Le compte-rendu de la semaine 

ISRAEL DANS L'ARENE DE LA MAISON DES ARTS

"ARENA", Le spectacle grandiose que nous a offert ce soir à CRETEIL le bailaor exceptionnel qu'est ISRAEL GALVAN est à la fois un véritable playdoyer anti-corrida et un hommage à l'histoire de la tauromachie.

Le bailaor était accompagné de l'excellent DAVID LAGOS et de DIEGO CARRASCO au cante, d'ALFREDO LAGOS à la guitare flamenca et de ses fidèles complices, BOBOTE et EL ELECTRICO aux palmas, au jaleo et à la papaita.Il y avait aussi MERCEDES BERNAL à la cornemuse d'El Gastor, et la banda CHARANGA LOS SONES pour le paso-doble final.

Lors des changements de tableaux (6 au total, comme les six taureaux mis à mort lors d'une corrida), on pouvait voir ENRIQUE MORENTE au côtés d'Israel Galvan dans une vidéo, au milieu du public d'une corrida, chanter de façon déchirante.
Seul le public était filmé, à aucun moment on ne voyait le taureau et cependant toute la cruauté de l'acte transparaissait dans cette façon de filmer : la plupart des spectateurs sont pris dans l'ambiance et semblent là pour se divertir, il mangent, discutent comme ils le feraient à un match de football.
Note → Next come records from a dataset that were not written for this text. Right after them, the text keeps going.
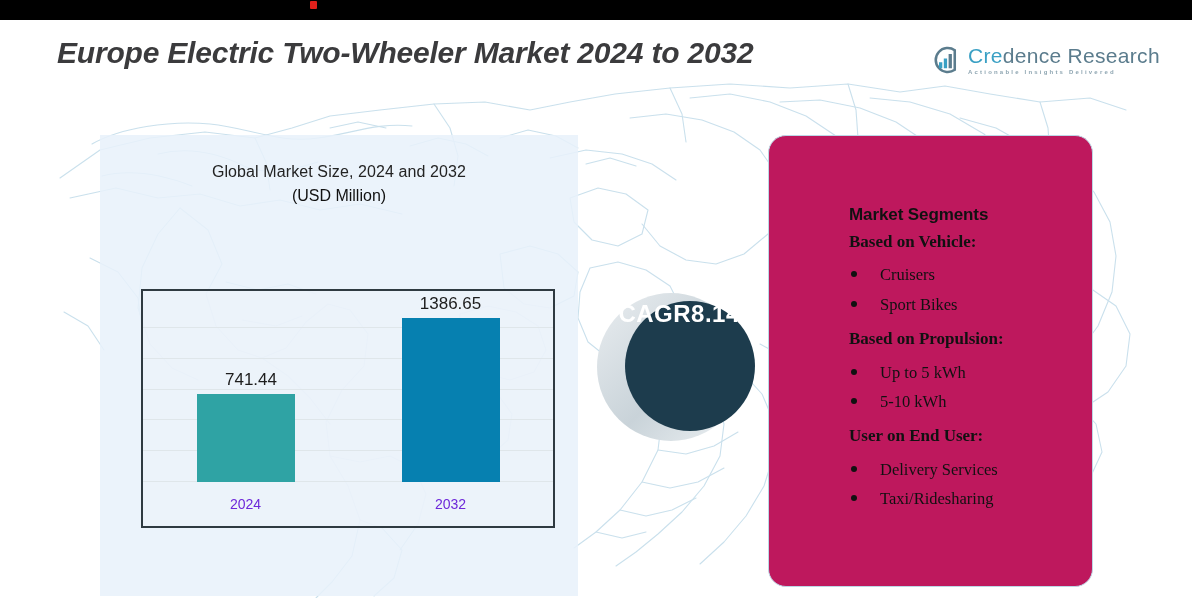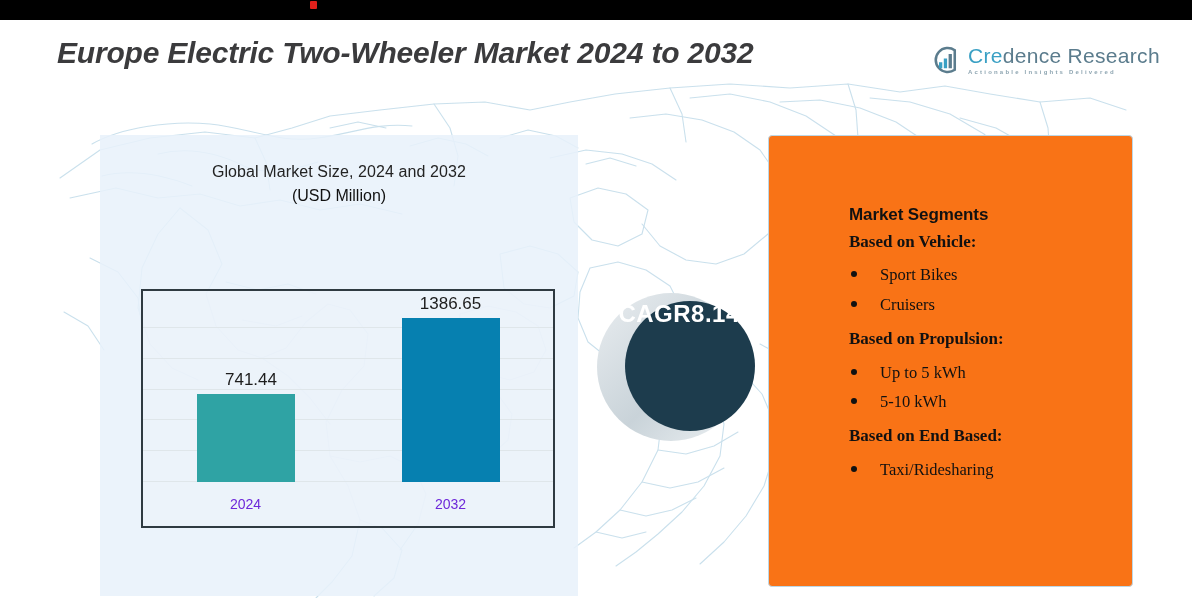"Market Segments" .segments-panel { background: #f97316 -> #be185d; border-radius: 4px -> 18px; width: 365px -> 325px }
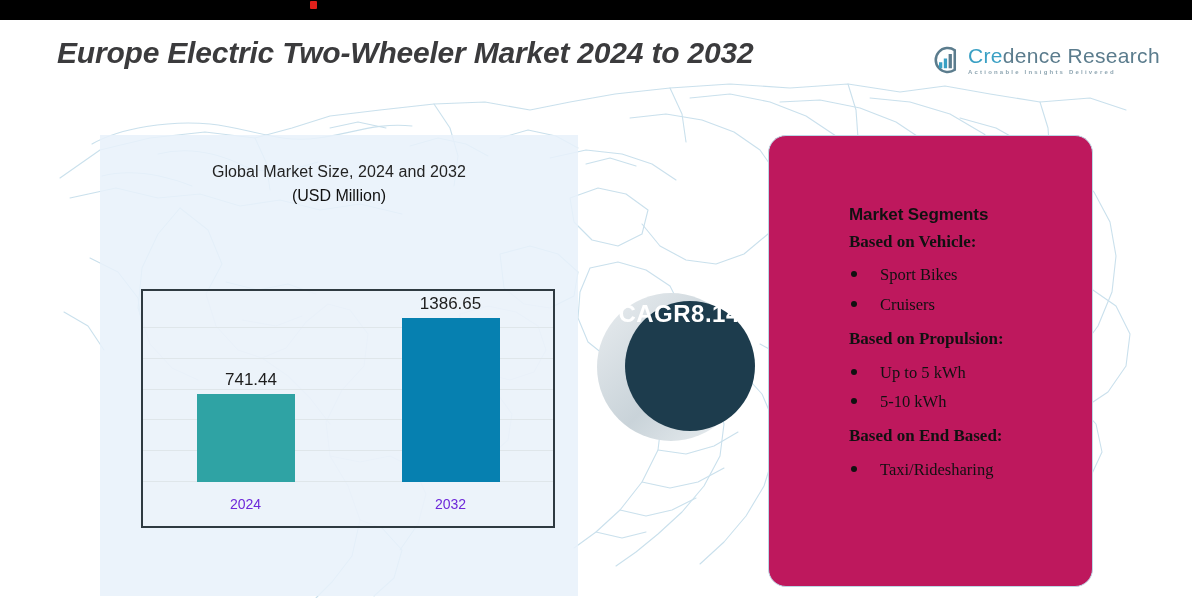"Sport Bikes" li.seg-item { order: before "Cruisers" -> after "Cruisers" }
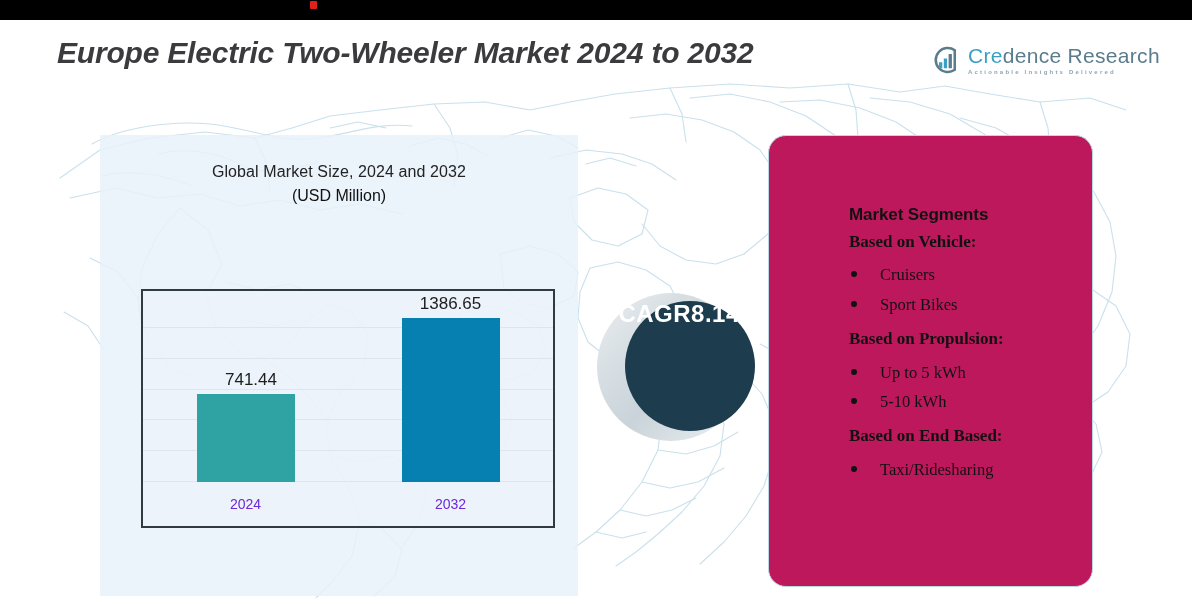"Based on End Based:" div.seg-group-title { text: Based on End Based -> User on End User }
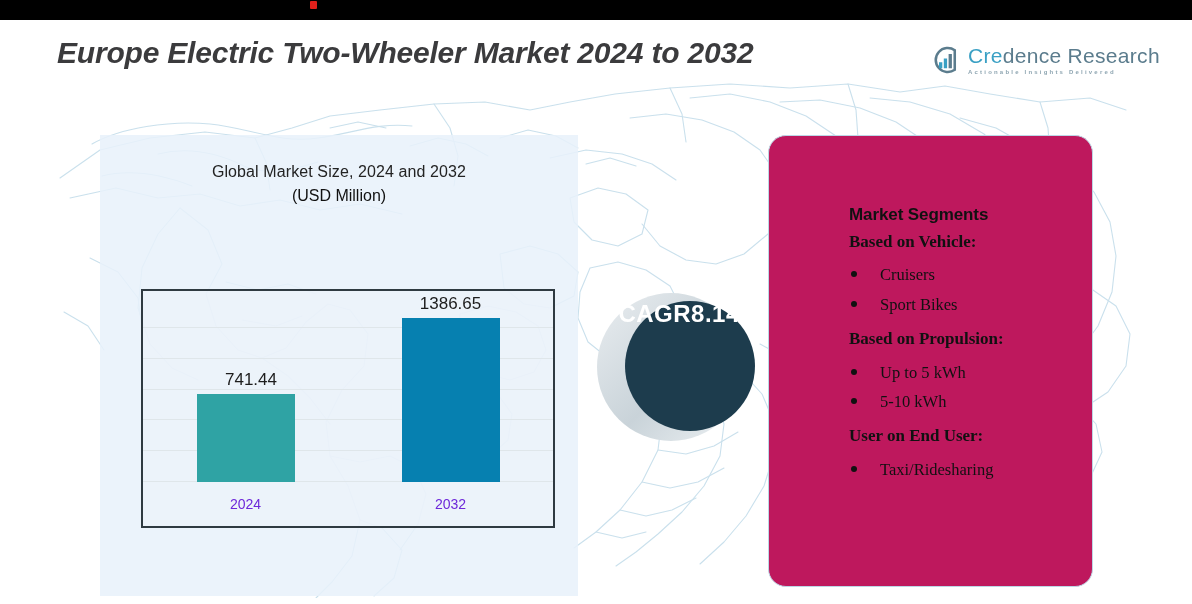"Delivery Services" li.seg-item { html: none -> <li><span></span><span>Delivery Services</span></li> }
D'autres, plus rares, comme ceux qui entourent les deux artistes, affichent un visage impassible, fermé, qui contraste avec l'effervescence ambiante.

Le danseur aux pieds nus (dans la première chorégraphie seulement) se donne à 200% dans son baile, il est totalement dans son histoire, tour à tour dans le rôle du torero et du taureau (plus souvent du taureau), adoptant des postures flamencas magnifiques qui ne font que renforcer le lien entre flamenco et tauromachie. Israel joue avec les objets, qu'il s'agisse d'une chaise à bascule, d'une table ou d'un sac de sable. Il ne laisse personne insensible, et le texte du poème de Federico Garcia Lorca, "La cogida y la muerte" (le coup de corne et la mort), qui defile sucessivement derrière lui illustre son baile.

En voici un extrait :

Huesos y flautas suenan en su oído
a las cinco de la tarde.
El toro ya mugía por su frente
a las cinco de la tarde.
El cuarto se irisaba de agonía
a las cinco de la tarde.

Israel nous montre l'envers du décor, mimant le comportement du taureau, jusqu'à en imiter ses gémissements, ses piétinements et son impatience à vouloir entrer dans l'arène. Lors du paso-doble qui conclut le spectacle, Israel va très loin, jusqu'à attacher des couteaux sur le coté de ses chaussures et danser avec sur une table. Les postures du danseur lors de cette scène sont très caricaturales et contribuent a ridiculiser ceux qui en sont les acteurs habituels.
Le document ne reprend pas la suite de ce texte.